We’re currently seeing the impact of the Renters’ Rights Act as it becomes one of the biggest changes to the UK rental sector in decades, and for student landlords, it’s raising a lot of questions (and understandably so).
How will students work without fixed-term contracts?
What happens if tenants leave early?
Can you still take rent up front?
And how do you protect yourself against unexpected void periods?
There’s been plenty of discussion around what the legislation means for tenants, but there’s far less clarity around the day-to-day reality for student landlords and HMO operators.
This blog looks at the key changes in plain English, explains what they could mean for your portfolio, and looks at how landlords can prepare for a very different rental landscape.
One of the biggest changes under the Renters’ Rights Act is the move away from traditional fixed-term assured shorthold tenancies (ASTs). Most tenancies, excluding univeristy halls and purpose-built-student accommodation (PBSA), in the private rented sector will now become periodic tenancies that roll month-to-month.
This changes the level of certainty for student landlords that fixed academic-year contracts previously provided.
Under the new system, tenants will generally be able to give two months’ notice to leave at any point after the tenancy has begun.
For landlords used to knowing a property is secured for a full academic year, this introduces a very different level of flexibility but potentially unpredictability too.
Purpose-built student accommodation (PBSA) may still operate under different frameworks where approved government codes apply. But many private student HMOs will be fully affected by the reforms.
That means landlords need to understand exactly which rules apply to their type of accommodation moving forward.
To help support the student rental market, the legislation includes Ground 4A, which allows landlords renting to full-time students to regain possession ahead of a new academic year.
The intention is to preserve the cyclical nature of student lettings.
To rely on Ground 4A, landlords will need to follow the correct notice procedures and timelines carefully. Documentation and communication will become even more important under the new system.

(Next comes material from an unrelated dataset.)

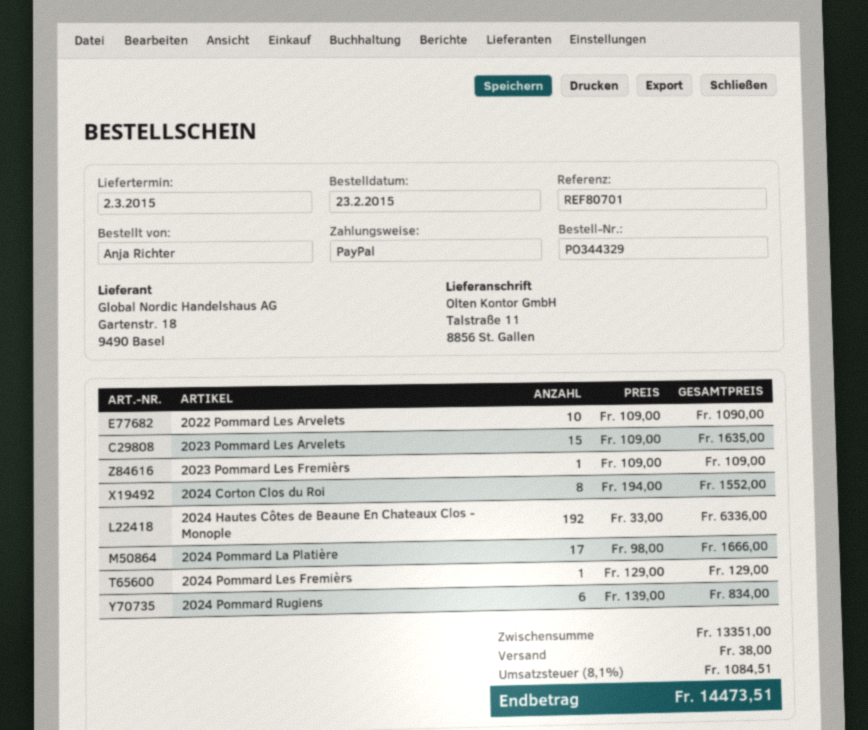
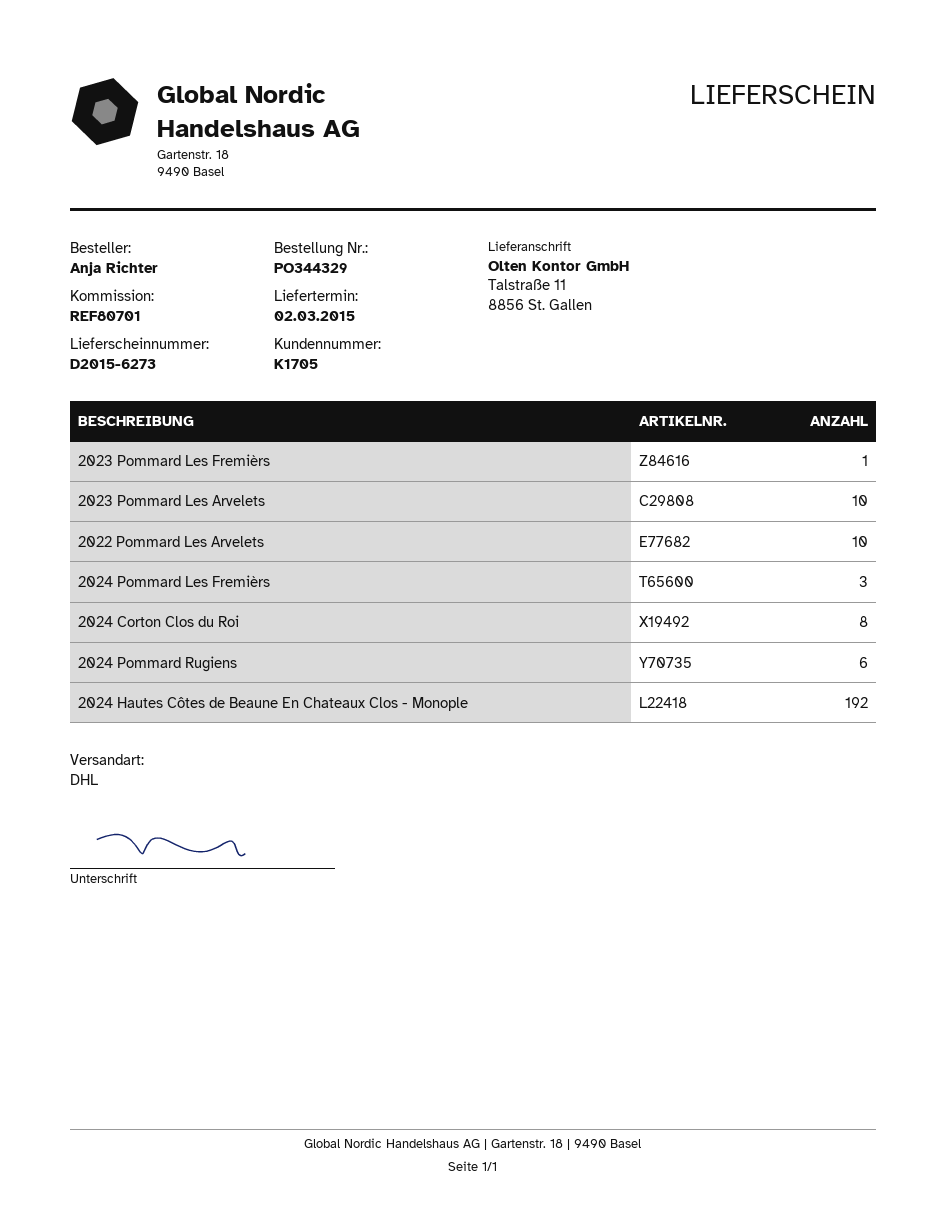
2023 Pommard Les Arvelets: 15 -> 10
2024 Pommard La Platière: 17 -> none
2024 Pommard Les Fremièrs: 1 -> 3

Because the legislation is still evolving, landlords should stay updated on the latest guidance and seek professional advice where needed.
Student landlords may need to think much more proactively about tenancy timelines, remarketing windows, and occupancy planning than under the previous fixed-term structure.
This is particularly important when you consider how student renters actually behave. Housing Hand's recent Understanding Renters in 2026 survey found that 58% of tenants secure their accommodation just one month before moving in, while a further 36% begin their search only two to three months in advance. In other words, many students aren't planning as far ahead as landlords might expect.
There are also practical restrictions to consider. Student HMO landlords cannot generally sign tenancies more than six months before the tenancy start date. So, if a tenancy begins in September, the earliest a student can typically sign is March. The operational side of student lettings is likely to become more hands-on as a result.
Another major change is around rent in advance.
Under the new rules, landlords and accommodation providers will no longer be able to require large upfront rent payments as a condition of granting a tenancy, as they may have done previously.
However, there is an important distinction: if a tenant independently chooses to pay rent upfront after the tenancy has started, this may still be permitted.
The key difference is that it cannot be imposed as a mandatory condition before granting the tenancy.
For many student landlords (particularly those renting to international students) upfront rent has historically been used to offset risk.
As this becomes more restricted, alternative approaches to risk mitigation will need to be considered, such as using professional guarantor services like Housing Hand. We offer 100% payout rates, pet damage cover, as well as 24/7 wellbeing support to tenants.
With more flexibility for tenants to leave during the academic cycle, landlords may face increased exposure to unexpected void periods.
Even a short vacancy during term time can have a significant financial impact, particularly in HMOs with tight margins.
Unlike standard residential lets, student accommodation has a more seasonal nature. So, filling a room mid-academic year will be much more difficult than replacing a tenant during peak summer demand.
That means void management becomes a much bigger operational priority.
To help landlords navigate this uncertainty, Housing Hand has introduced A-Void, a void period support solution designed specifically for student accommodation providers and HMO landlords.
Where Ground 4A has been served, and eligible conditions are met, A-Void can help reduce the impact of early student departures and unexpected gaps in occupancy.
Now’s a good time to revisit how you structure your tenancies, how notices are managed, as well as how you assess risk across your portfolio.
Landlords who prepare early will be in a far stronger position now that this legislation is fully implemented.
Clear communication will become even more important moving forward. Ensuring students fully understand tenancy expectations, notice rules, and responsibilities can help reduce disputes and misunderstandings later.
The student rental market is evolving, so many landlords are now looking at broader support systems, including guarantor services, wellbeing support, and void protection, to help create more stable tenancies and income streams.
The Renters’ Rights Act will undoubtedly change how student landlords operate, particularly around tenancy flexibility, notice periods, and financial risk.
This introduces new challenges, but also creates an opportunity for landlords to modernise processes, strengthen tenant relationships, and build more resilient portfolios.
Understanding the legislation early, adapting proactively, and putting the right support structures in place will make a huge difference in navigating what comes next.
Because in a changing rental market, preparation is no longer optional; it’s essential.